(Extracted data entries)
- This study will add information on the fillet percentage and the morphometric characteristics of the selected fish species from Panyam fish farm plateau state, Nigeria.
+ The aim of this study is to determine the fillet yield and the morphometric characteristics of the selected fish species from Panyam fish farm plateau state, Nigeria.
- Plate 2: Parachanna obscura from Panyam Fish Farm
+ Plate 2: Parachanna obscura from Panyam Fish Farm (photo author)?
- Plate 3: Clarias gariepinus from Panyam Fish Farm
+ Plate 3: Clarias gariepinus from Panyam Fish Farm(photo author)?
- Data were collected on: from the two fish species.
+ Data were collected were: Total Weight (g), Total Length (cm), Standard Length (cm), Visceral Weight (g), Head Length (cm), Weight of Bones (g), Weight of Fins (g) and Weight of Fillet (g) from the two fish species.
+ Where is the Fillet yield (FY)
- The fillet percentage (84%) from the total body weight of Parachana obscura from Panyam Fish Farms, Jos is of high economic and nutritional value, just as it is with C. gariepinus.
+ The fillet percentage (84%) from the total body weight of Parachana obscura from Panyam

Activity:
Write out exactly each line of the entries, starting at the one containing "- Data were" and finishing with the last line.

Output for this exercise:
- Data were collected on: from the two fish species.
+ Data were collected were: Total Weight (g), Total Length (cm), Standard Length (cm), Visceral Weight (g), Head Length (cm), Weight of Bones (g), Weight of Fins (g) and Weight of Fillet (g) from the two fish species.
+ Where is the Fillet yield (FY)
- The fillet percentage (84%) from the total body weight of Parachana obscura from Panyam Fish Farms, Jos is of high economic and nutritional value, just as it is with C. gariepinus.
+ The fillet percentage (84%) from the total body weight of Parachana obscura from Panyam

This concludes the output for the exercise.